→ Provided entries
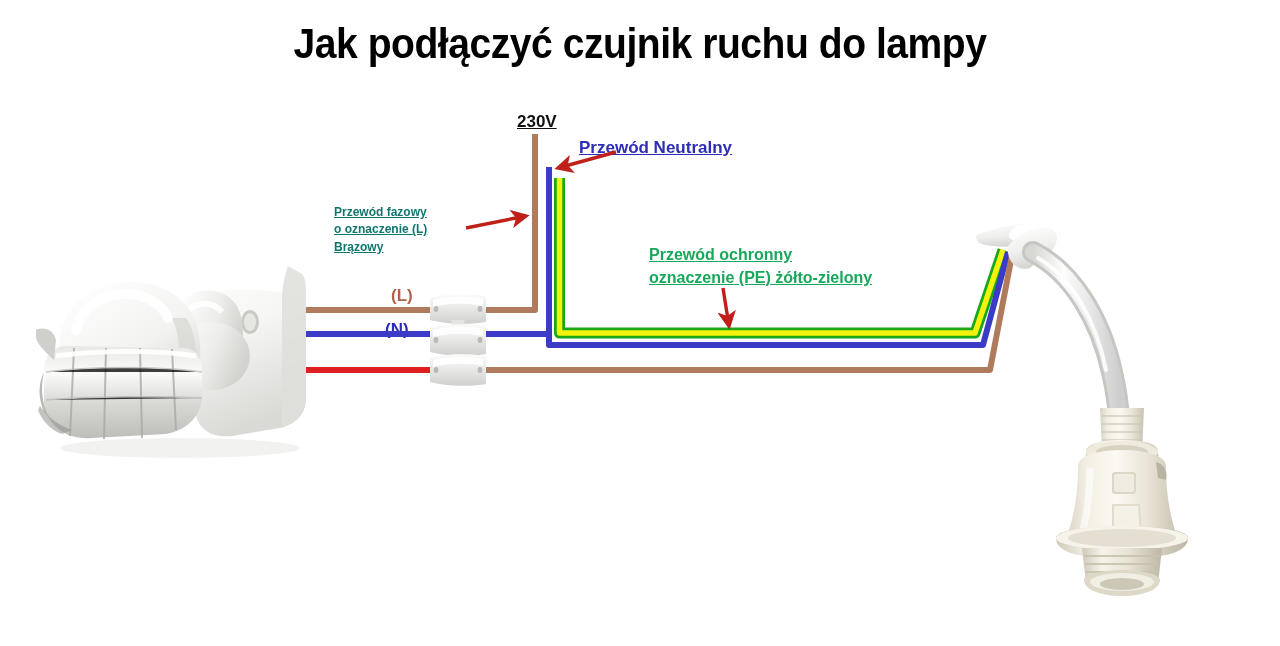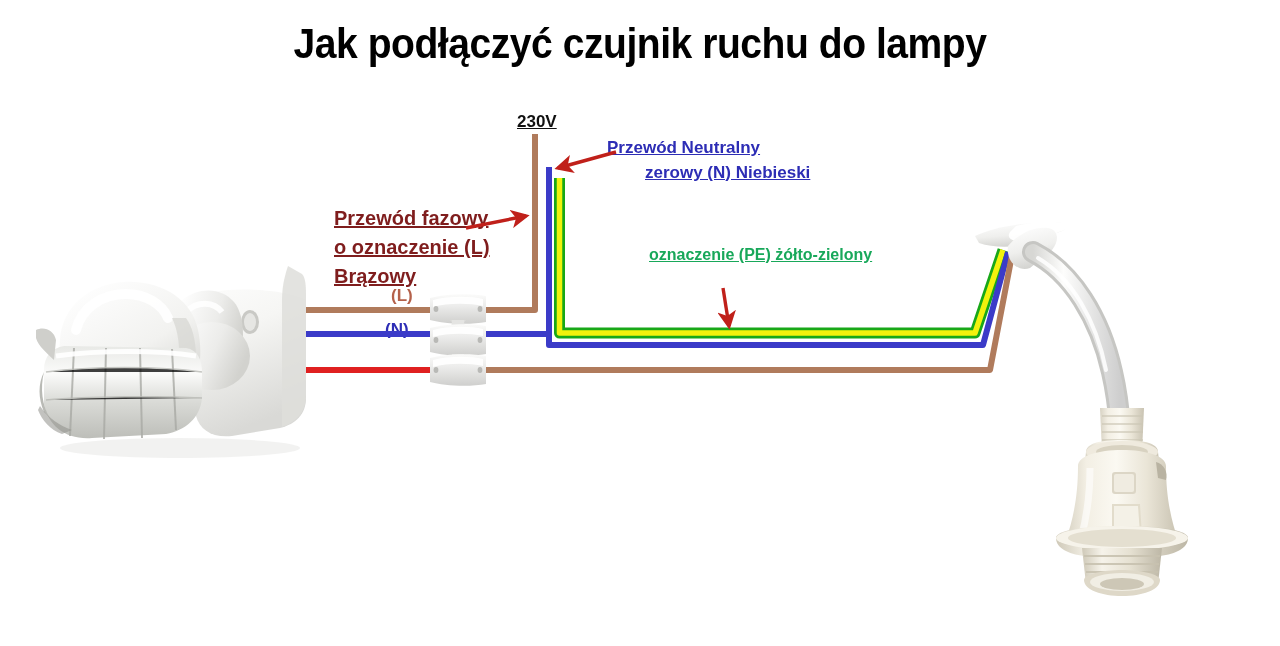--- a/index.html
+++ b/index.html
@@ -46,27 +46,26 @@
     left: 517px;
     top: 110px;
     font-size: 17px;
     color: #111111;
   }
   #label-l {
     left: 579px;
     top: 136px;
     font-size: 17px;
     color: #2d2db5;
-    margin-left: 28px;
   }
   #label-phase {
     left: 334px;
     top: 204px;
-    font-size: 20px;
-    color: #7f1d1d;
+    font-size: 12px;
+    color: #0f766e;
   }
   #label-pe {
     left: 649px;
     top: 243px;
     font-size: 16px;
     color: #18a85a;
   }
   .term {
     position: absolute;
     font-family: "Liberation Sans", sans-serif;
@@ -350,29 +349,29 @@
 
     <path d="M 616 152 L 558 168" fill="none" stroke="#c0201a" stroke-width="3.4" marker-end="url(#ah)"></path>
 
     <path d="M 723 288 L 729 326" fill="none" stroke="#c0201a" stroke-width="3.4" marker-end="url(#ah)"></path>
   </svg>
 
   <div class="label" id="label-230v">230V</div>
 
   <div class="label" id="label-l">
     <div>Przewód Neutralny</div>
-    <div style="padding-left:38px">zerowy (N) Niebieski</div>
   </div>
 
   <div class="label" id="label-phase">
     <div>Przewód fazowy</div>
     <div>o oznaczenie (L)</div>
     <div>Brązowy</div>
   </div>
 
   <div class="label" id="label-pe">
+    <div>Przewód ochronny</div>
     <div>oznaczenie (PE) żółto-zielony</div>
   </div>
 
   <div class="term" id="term-l">(L)</div>
   <div class="term" id="term-n">(N)</div>
 
 </div>
 
 </body></html>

→ Task requirements
Repeat every record above exactly. The pictures do not belong in the copy.

→ Solution for this task
--- a/index.html
+++ b/index.html
@@ -46,27 +46,26 @@
     left: 517px;
     top: 110px;
     font-size: 17px;
     color: #111111;
   }
   #label-l {
     left: 579px;
     top: 136px;
     font-size: 17px;
     color: #2d2db5;
-    margin-left: 28px;
   }
   #label-phase {
     left: 334px;
     top: 204px;
-    font-size: 20px;
-    color: #7f1d1d;
+    font-size: 12px;
+    color: #0f766e;
   }
   #label-pe {
     left: 649px;
     top: 243px;
     font-size: 16px;
     color: #18a85a;
   }
   .term {
     position: absolute;
     font-family: "Liberation Sans", sans-serif;
@@ -350,29 +349,29 @@
 
     <path d="M 616 152 L 558 168" fill="none" stroke="#c0201a" stroke-width="3.4" marker-end="url(#ah)"></path>
 
     <path d="M 723 288 L 729 326" fill="none" stroke="#c0201a" stroke-width="3.4" marker-end="url(#ah)"></path>
   </svg>
 
   <div class="label" id="label-230v">230V</div>
 
   <div class="label" id="label-l">
     <div>Przewód Neutralny</div>
-    <div style="padding-left:38px">zerowy (N) Niebieski</div>
   </div>
 
   <div class="label" id="label-phase">
     <div>Przewód fazowy</div>
     <div>o oznaczenie (L)</div>
     <div>Brązowy</div>
   </div>
 
   <div class="label" id="label-pe">
+    <div>Przewód ochronny</div>
     <div>oznaczenie (PE) żółto-zielony</div>
   </div>
 
   <div class="term" id="term-l">(L)</div>
   <div class="term" id="term-n">(N)</div>
 
 </div>
 
 </body></html>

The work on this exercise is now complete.